Elle devait entrer en force ce mardi. Mais le fisc cantonal valaisan vient de s’opposer à la condamnation de Dominique Giroud à 180 jours-amendes avec sursis pour usage de faux, décidée dans une ordonnance pénale pour fraude fiscale prononcée par le procureur vaudois Yvan Gillard. Le Valais estime que cette ordonnance «ne traite que des infractions liées à l’impôt fédéral», sans tenir compte des infractions aux impôts cantonaux et communaux. Entre le procureur vaudois et le fisc valaisan, il y aurait bisbille sur l’interprétation de la loi. Quant au porte-parole de Dominique Giroud, Marc Comina, il apporte encore un troisième éclairage à cet imbroglio juridique.

Selon l’ordonnance pénale, dont L’Hebdo a eu copie, Dominique Giroud a dissimulé 8,5 millions de francs sur les bénéfices de Giroud Vins SA, entre 2004 et 2009. «L’Administration fédérale des contributions (AFC) a estimé que 719 000 francs étaient dus au titre de l’impôt fédéral direct», écrit L’Hebdo. Selon une source proche du dossier dans le canton de Vaud, le procureur n’a tenu compte que de l’infraction à la loi sur l’impôt fédéral direct (LIFD) parce que la dénonciation émanait d’une instance fédérale. Autrement dit, le Service valaisan des contributions n’a pas dénoncé les infractions cantonales commises par Dominique Giroud. «Nous estimons que la dénonciation faite par l’AFC implique les infractions aux lois fédérales, cantonales et communales», explique Beda Albrecht, chef du Service des contributions de l’Etat du Valais. «Nous nous opposons à l’ordonnance pénale afin de clarifier si toutes ces infractions ont bien été prises en compte», explique-t-il.

Poursuivi d’office?

Ce type de délit est poursuivi d’office. Alors pourquoi le procureur vaudois n’a-t-il jugé que l’infraction à la loi fédérale? «Parce que, dans la pratique, la fraude fiscale n’est poursuivie que sur dénonciation de l’autorité fiscale compétente», estime la première source citée. De la même manière, selon les informations du Temps, le procureur n’a poursuivi les faits que pour la période dénoncée par l’AFC, soit les fraudes fiscales commises entre 2004 et 2009. Alors que la première investigation conduite par la Division des affaires pénales et enquêtes de la Confédération (DAPE) avait porté sur des faits entre 2001 et 2009.

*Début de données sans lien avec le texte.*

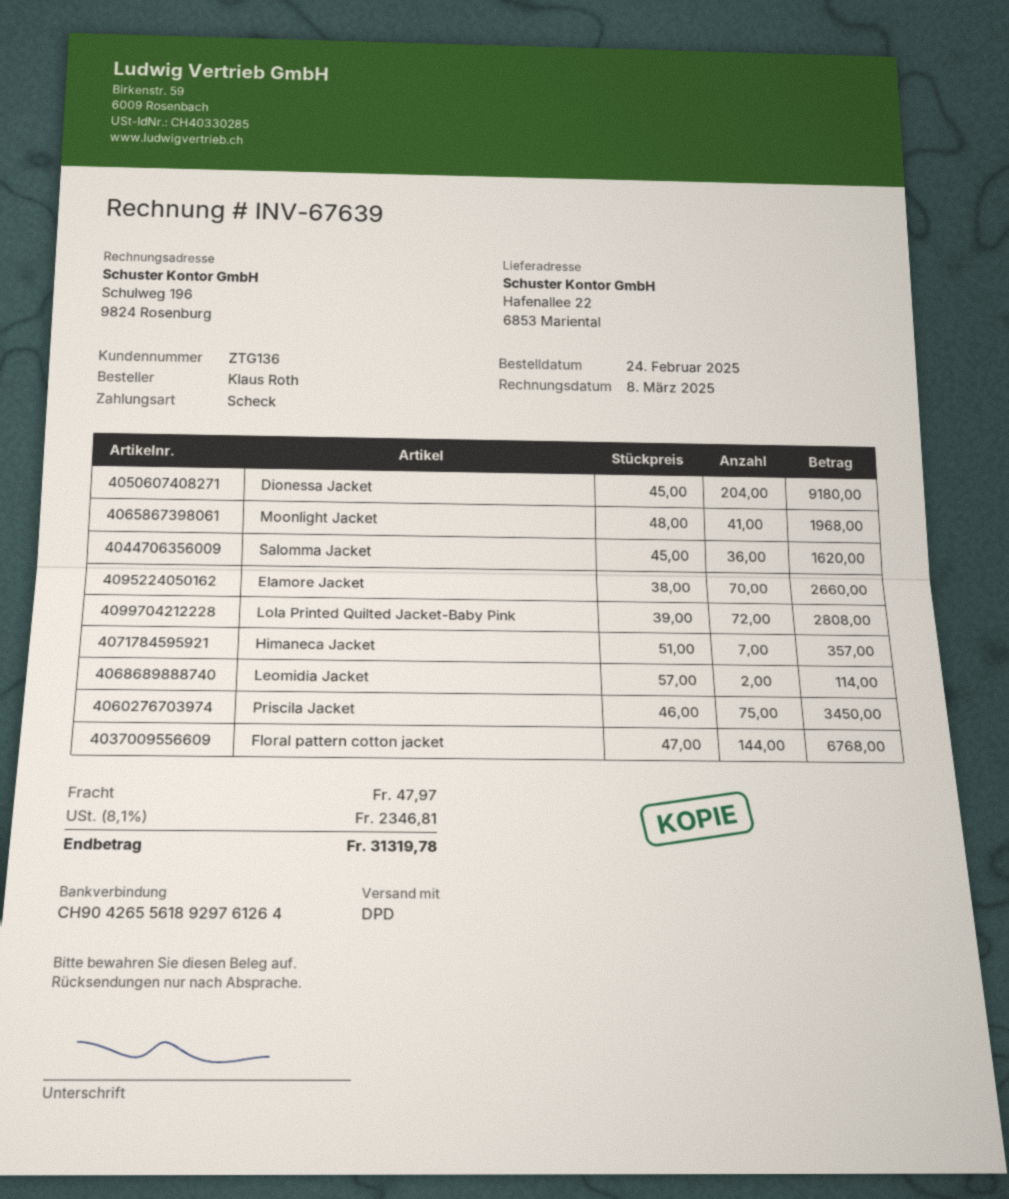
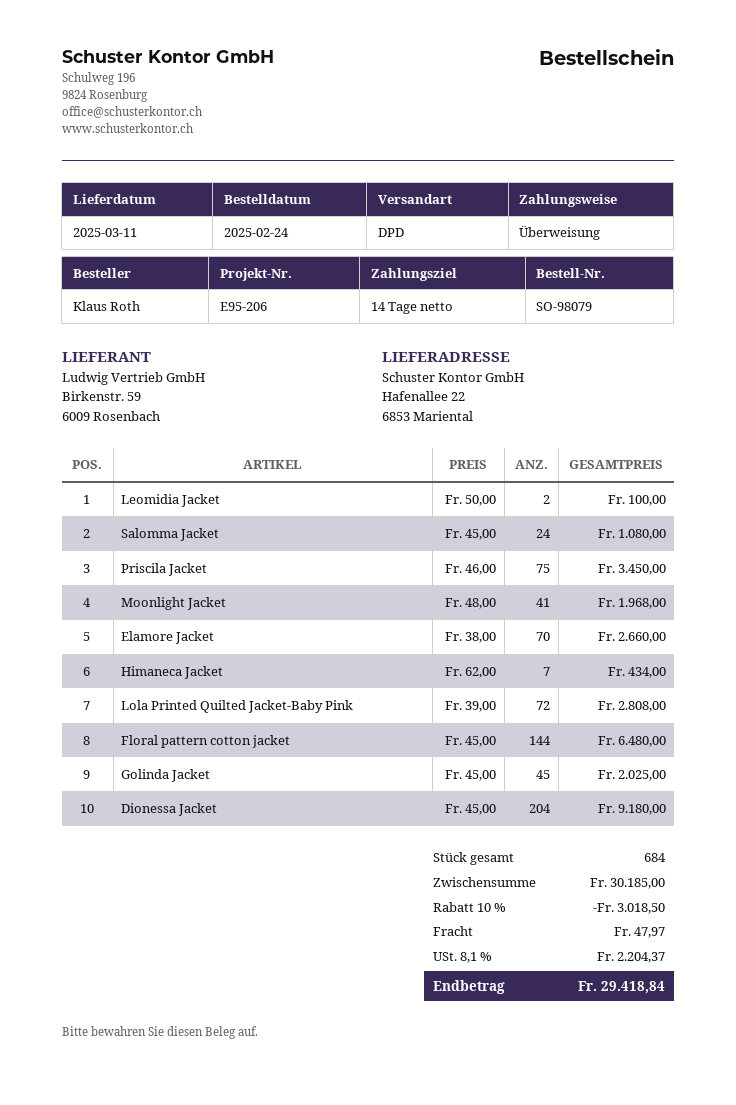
payment method: cheque -> bank transfer
Salomma Jacket: 36 x 45.00 = 1620.00 -> 24 x 45.00 = 1080.00
Himaneca Jacket: 7 x 51.00 = 357.00 -> 7 x 62.00 = 434.00
Leomidia Jacket: 2 x 57.00 = 114.00 -> 2 x 50.00 = 100.00
Floral pattern cotton jacket: 144 x 47.00 = 6768.00 -> 144 x 45.00 = 6480.00
Golinda Jacket: none -> 45 x 45.00 = 2025.00
discount: none -> 10% = 3018.50
tax: 8.1% = 2346.81 -> 8.1% = 2204.37
total: 31319.78 -> 29418.84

Pour le porte-parole de Dominique Giroud, Marc Comina, la réalité juridique est tout autre. «Les choses sont claires sur le fond: l’ordonnance rendue couvre l’ensemble des infractions commises», dit-il. «Le procureur a condamné Dominique Giroud pour faux dans les titres en pleine connaissance de toutes les conséquences de cette infraction aussi bien au niveau fédéral que cantonal et communal», explique-t-il. «Si la procédure pénale porte sur le faux dans les titres, il existe parallèlement une procédure administrative conduite par le Service cantonal des contributions qui décide d’une amende, sur recommandation de la Confédération, en fonction des montants fraudés», dit-il. Autrement dit, alors que le Valais souhaite savoir si le procureur a tenu compte de tous les montants dissimulés, cela n’aurait pas d’impact important sur la peine qui a été prononcée pour faux dans les titres.

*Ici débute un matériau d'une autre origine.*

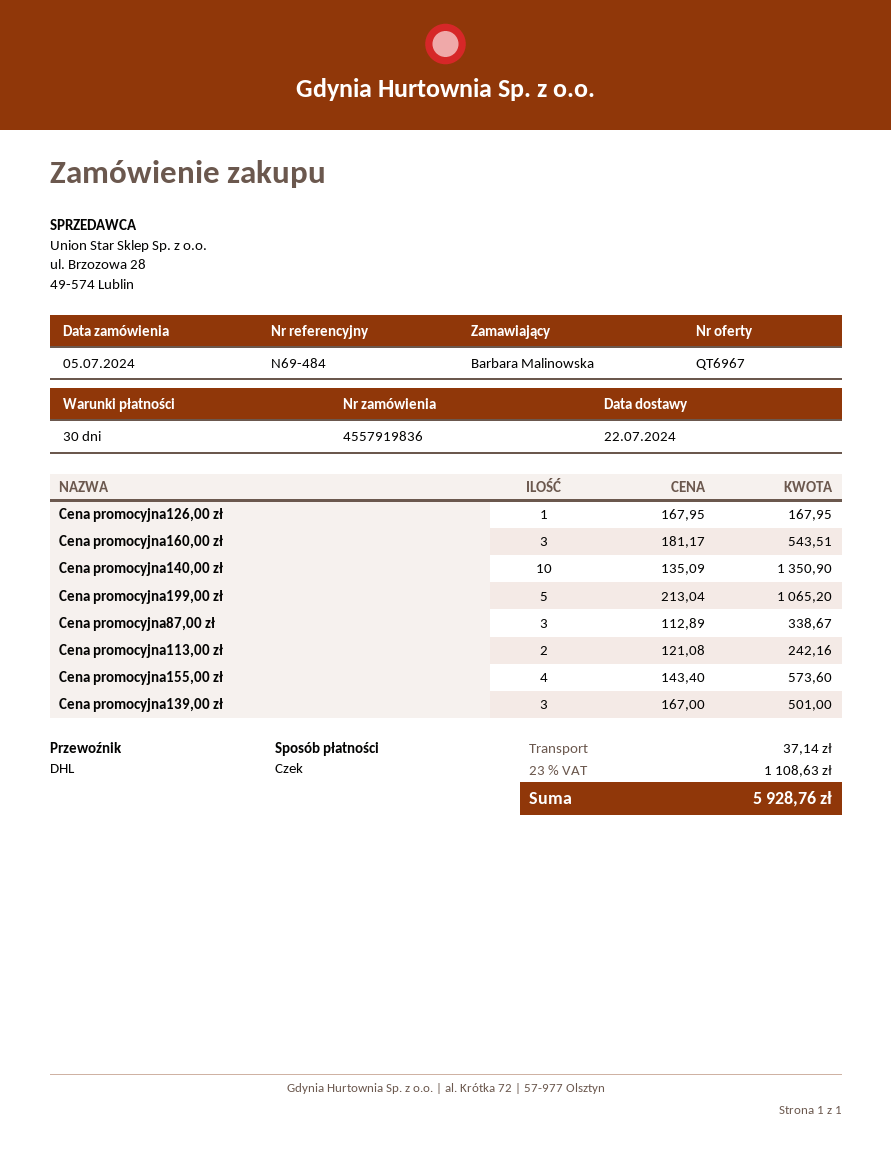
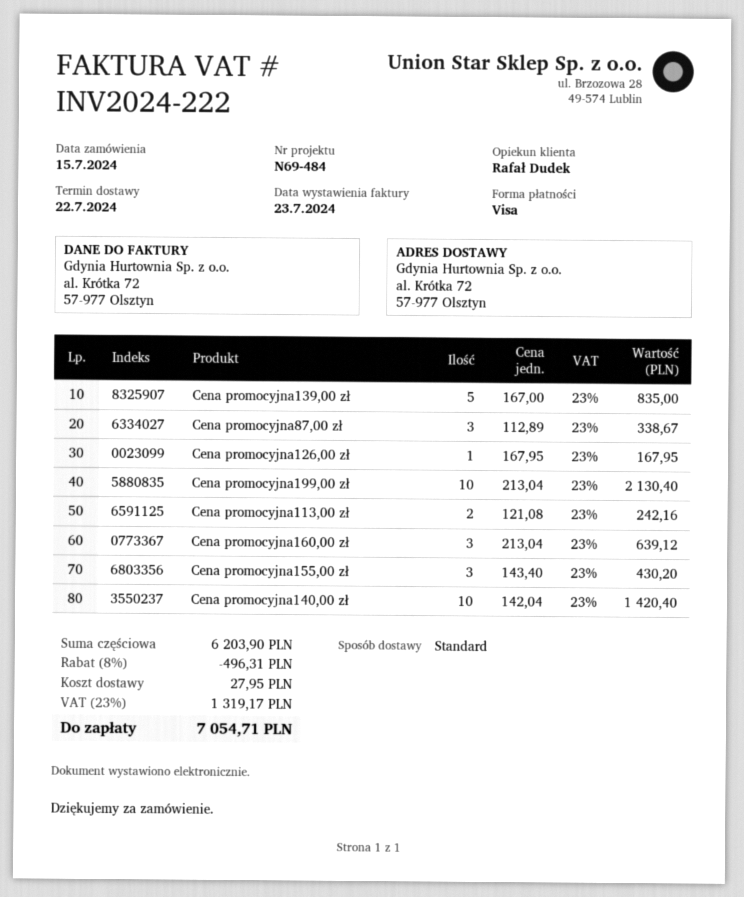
order date: 2024-07-05 -> 2024-07-15
payment method: cheque -> Visa
shipping method: DHL -> standard
Cena promocyjna160,00 zł: 3 x 181.17 = 543.51 -> 3 x 213.04 = 639.12
Cena promocyjna140,00 zł: 10 x 135.09 = 1350.90 -> 10 x 142.04 = 1420.40
Cena promocyjna199,00 zł: 5 x 213.04 = 1065.20 -> 10 x 213.04 = 2130.40
Cena promocyjna155,00 zł: 4 x 143.40 = 573.60 -> 3 x 143.40 = 430.20
Cena promocyjna139,00 zł: 3 x 167.00 = 501.00 -> 5 x 167.00 = 835.00
discount: none -> 8% = 496.31
shipping: 37.14 -> 27.95
tax: 23% = 1108.63 -> 23% = 1319.17
total: 5928.76 -> 7054.71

La condamnation de Dominique Giroud devrait être reconsidérée par un tribunal vaudois, sans que l’on en sache plus pour l’instant. Mais, même si cela devait durer, le risque de prescription des faits n’existe pas avant 2020. «Dans ce dossier, un tel risque n’existe ni au niveau pénal, ni au niveau administratif», confirme Beda Albrecht.